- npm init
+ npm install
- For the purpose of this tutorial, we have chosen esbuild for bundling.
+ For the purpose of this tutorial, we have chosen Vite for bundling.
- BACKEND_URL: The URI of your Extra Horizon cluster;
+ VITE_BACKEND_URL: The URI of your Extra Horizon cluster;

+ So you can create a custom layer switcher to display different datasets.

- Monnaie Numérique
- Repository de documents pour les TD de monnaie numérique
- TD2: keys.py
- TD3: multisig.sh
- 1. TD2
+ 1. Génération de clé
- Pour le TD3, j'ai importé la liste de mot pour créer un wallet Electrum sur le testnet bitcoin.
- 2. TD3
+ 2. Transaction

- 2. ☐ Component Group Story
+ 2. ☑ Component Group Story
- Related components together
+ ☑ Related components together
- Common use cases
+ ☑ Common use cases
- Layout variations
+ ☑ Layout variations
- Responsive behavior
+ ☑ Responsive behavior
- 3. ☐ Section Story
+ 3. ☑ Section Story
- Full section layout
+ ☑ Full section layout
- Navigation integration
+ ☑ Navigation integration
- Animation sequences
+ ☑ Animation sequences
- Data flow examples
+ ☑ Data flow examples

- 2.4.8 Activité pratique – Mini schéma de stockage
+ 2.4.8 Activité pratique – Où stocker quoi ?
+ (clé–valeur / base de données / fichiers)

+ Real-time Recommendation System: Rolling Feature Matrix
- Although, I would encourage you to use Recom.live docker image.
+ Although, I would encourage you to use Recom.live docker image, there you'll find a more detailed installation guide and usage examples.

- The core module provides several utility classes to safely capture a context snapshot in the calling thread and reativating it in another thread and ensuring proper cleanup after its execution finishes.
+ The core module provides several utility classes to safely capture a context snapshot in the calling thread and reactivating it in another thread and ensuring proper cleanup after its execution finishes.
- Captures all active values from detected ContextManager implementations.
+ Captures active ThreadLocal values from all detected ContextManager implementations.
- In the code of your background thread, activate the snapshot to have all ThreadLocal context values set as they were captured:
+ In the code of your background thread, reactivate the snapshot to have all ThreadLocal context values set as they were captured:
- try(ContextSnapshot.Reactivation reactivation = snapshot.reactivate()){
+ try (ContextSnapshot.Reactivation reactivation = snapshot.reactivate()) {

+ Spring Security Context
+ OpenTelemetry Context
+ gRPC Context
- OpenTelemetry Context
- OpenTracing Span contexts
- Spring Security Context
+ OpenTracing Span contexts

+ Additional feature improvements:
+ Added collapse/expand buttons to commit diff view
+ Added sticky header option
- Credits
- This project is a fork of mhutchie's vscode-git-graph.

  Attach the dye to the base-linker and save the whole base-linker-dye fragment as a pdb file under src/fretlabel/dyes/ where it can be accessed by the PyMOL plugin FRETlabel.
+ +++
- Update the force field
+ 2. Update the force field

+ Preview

■ ■ ■ ■

What the exercise asks ->
Write out each line above containing "together".

Exercise answer ->
- Related components together
+ ☑ Related components together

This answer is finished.